Material shown Block Start

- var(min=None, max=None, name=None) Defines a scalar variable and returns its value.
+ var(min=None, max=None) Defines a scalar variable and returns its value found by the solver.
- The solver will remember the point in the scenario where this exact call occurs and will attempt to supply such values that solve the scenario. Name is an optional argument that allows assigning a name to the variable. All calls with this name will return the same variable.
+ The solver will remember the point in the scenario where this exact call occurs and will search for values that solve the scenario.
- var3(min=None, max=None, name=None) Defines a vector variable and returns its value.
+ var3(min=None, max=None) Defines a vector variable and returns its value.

Material shown Block End
Material shown Block Start

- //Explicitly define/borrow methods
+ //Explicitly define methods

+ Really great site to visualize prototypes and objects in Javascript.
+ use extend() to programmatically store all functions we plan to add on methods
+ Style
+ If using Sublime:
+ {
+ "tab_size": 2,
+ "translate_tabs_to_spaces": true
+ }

Material shown Block End

### Problem
When you reach the line in the material above that holds "- var(min=None, max=None, name=None)", begin reproducing lines exactly, and stop after the line that holds "by the solver.".

### Exercise response
- var(min=None, max=None, name=None) Defines a scalar variable and returns its value.
+ var(min=None, max=None) Defines a scalar variable and returns its value found by the solver.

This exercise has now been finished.